(Web interface edit records)
***
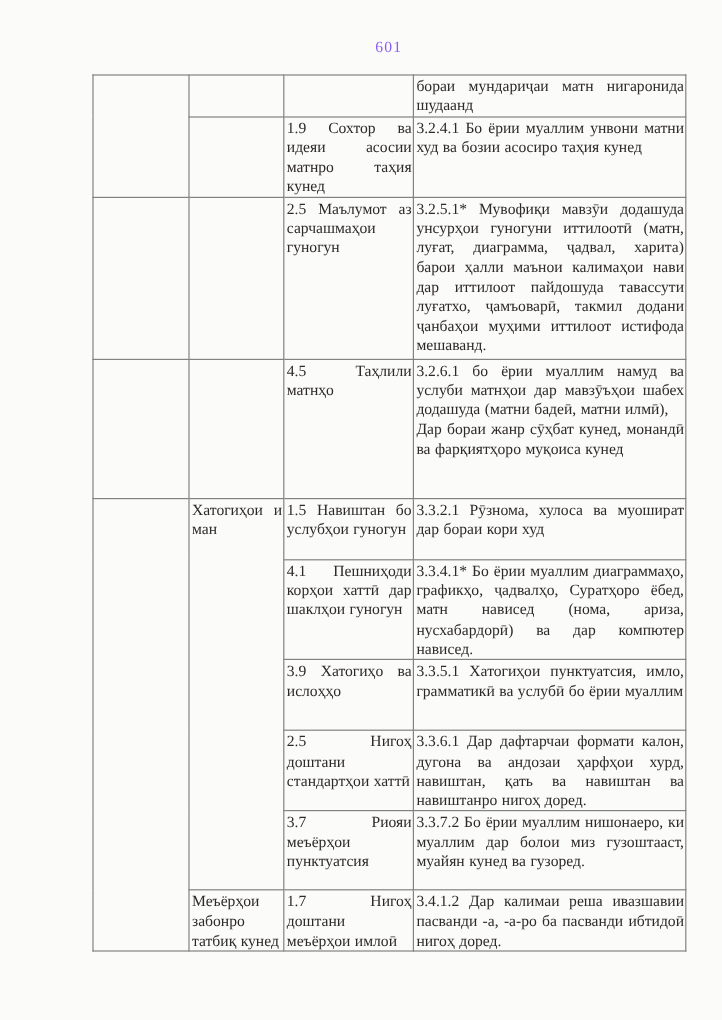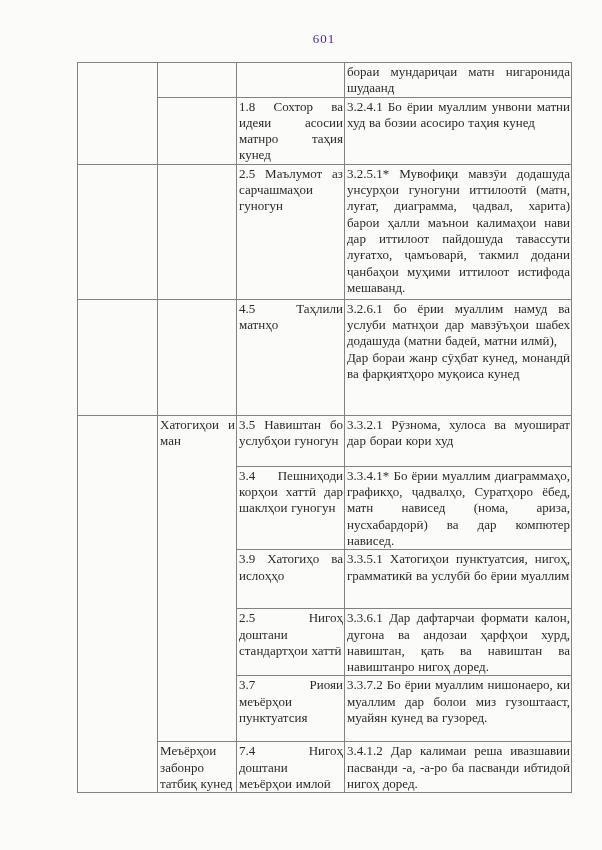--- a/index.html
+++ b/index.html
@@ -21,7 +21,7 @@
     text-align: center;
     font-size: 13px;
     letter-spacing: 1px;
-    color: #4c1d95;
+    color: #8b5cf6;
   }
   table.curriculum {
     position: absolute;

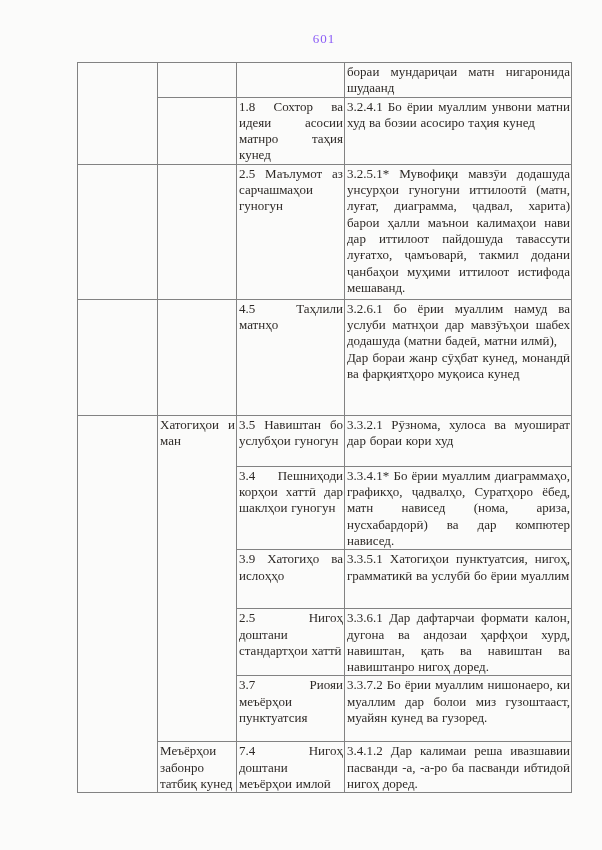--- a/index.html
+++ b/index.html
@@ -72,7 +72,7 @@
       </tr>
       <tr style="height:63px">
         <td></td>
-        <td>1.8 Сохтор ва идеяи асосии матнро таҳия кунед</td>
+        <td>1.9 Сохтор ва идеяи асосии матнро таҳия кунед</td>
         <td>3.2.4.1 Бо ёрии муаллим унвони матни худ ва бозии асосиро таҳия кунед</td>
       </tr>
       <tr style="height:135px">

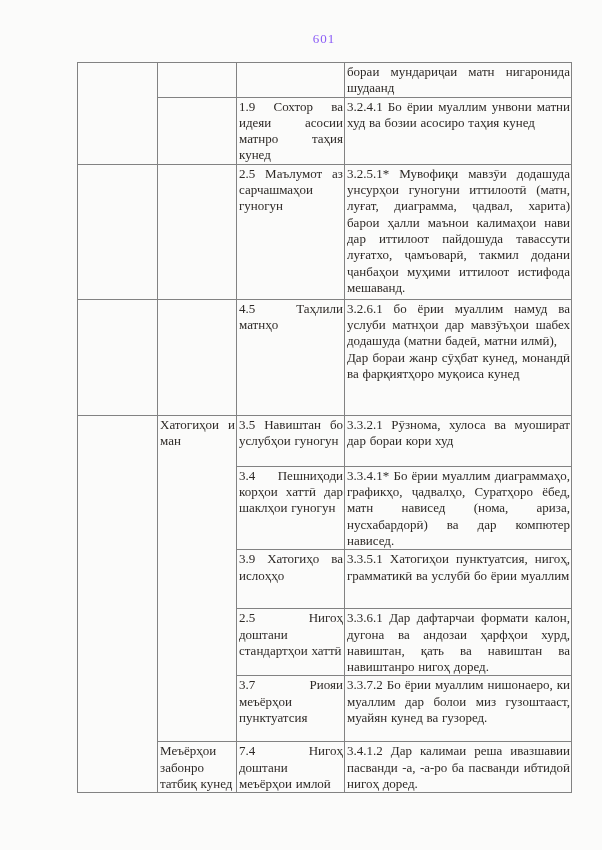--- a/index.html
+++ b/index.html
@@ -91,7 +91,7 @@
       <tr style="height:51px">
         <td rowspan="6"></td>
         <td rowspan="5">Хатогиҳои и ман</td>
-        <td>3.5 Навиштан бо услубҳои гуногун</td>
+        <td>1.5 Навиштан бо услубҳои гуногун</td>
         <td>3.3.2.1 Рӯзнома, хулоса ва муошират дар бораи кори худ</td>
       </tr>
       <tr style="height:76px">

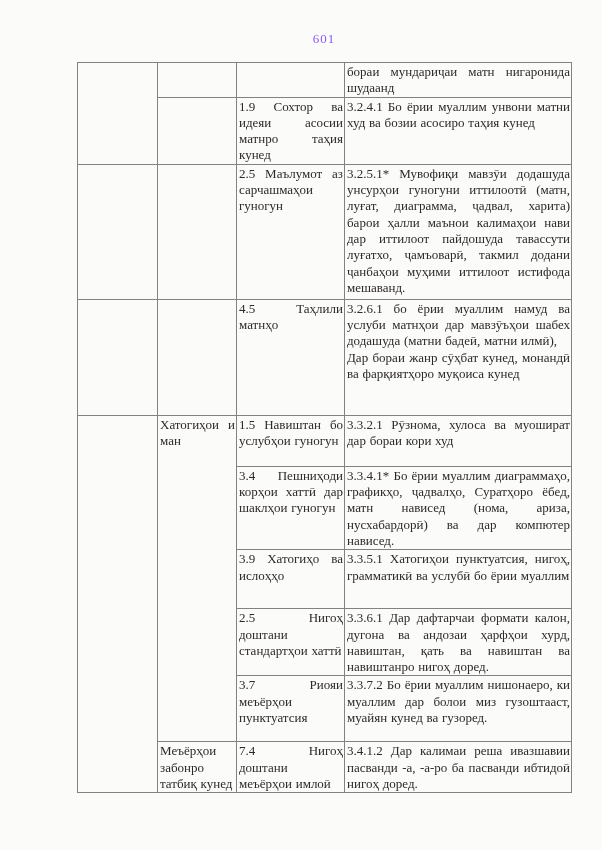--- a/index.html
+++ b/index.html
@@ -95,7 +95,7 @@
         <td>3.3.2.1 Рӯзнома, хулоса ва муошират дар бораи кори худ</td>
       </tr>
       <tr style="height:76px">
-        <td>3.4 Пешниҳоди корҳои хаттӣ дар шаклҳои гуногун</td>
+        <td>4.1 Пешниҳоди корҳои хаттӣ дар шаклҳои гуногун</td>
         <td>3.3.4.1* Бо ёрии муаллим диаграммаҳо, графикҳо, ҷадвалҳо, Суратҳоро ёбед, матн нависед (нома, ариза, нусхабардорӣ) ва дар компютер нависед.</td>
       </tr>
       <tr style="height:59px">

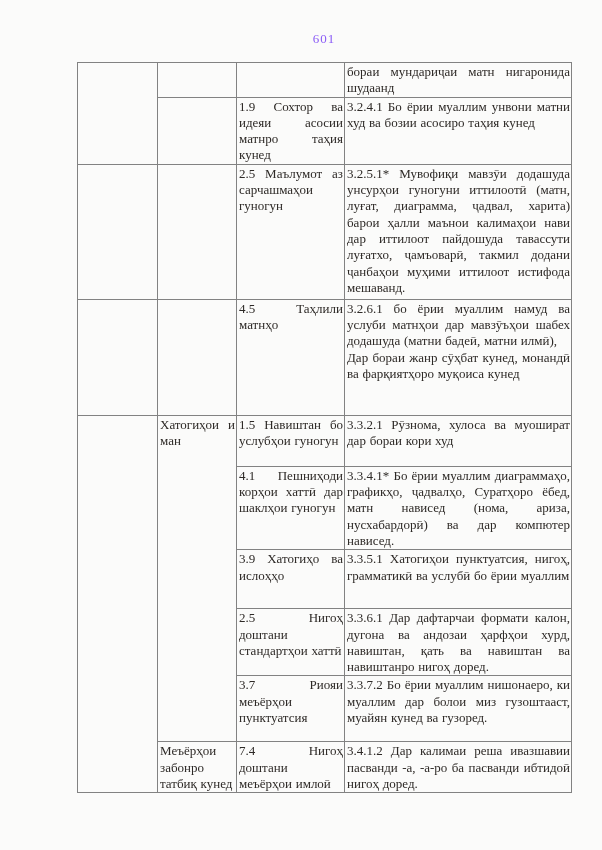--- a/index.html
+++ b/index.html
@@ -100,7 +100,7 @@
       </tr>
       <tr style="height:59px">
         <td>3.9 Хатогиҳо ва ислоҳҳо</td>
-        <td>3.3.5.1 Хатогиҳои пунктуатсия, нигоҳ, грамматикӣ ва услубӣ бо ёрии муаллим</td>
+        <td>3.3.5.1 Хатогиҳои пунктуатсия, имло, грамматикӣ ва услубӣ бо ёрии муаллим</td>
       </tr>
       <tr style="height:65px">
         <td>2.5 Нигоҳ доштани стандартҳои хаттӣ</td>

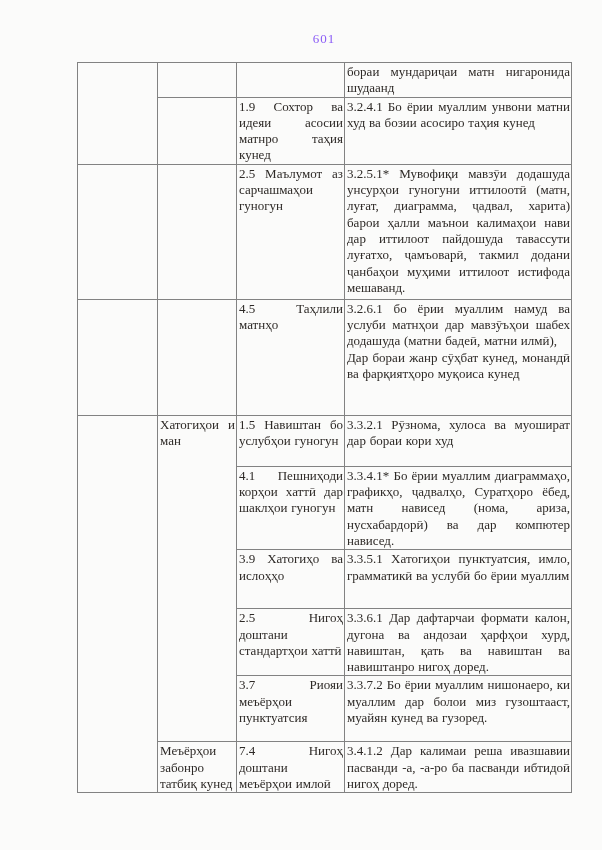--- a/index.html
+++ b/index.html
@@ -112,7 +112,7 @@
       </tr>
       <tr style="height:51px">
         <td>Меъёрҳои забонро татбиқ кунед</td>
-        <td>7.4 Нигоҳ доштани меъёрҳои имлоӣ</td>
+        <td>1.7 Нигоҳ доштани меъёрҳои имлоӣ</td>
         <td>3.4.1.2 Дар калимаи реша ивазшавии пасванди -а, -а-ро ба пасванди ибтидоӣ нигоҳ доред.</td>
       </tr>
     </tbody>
***
Report each line in the data that holds the word "услубҳои".

■ **Answer to the problem**:
-        <td>3.5 Навиштан бо услубҳои гуногун</td>
+        <td>1.5 Навиштан бо услубҳои гуногун</td>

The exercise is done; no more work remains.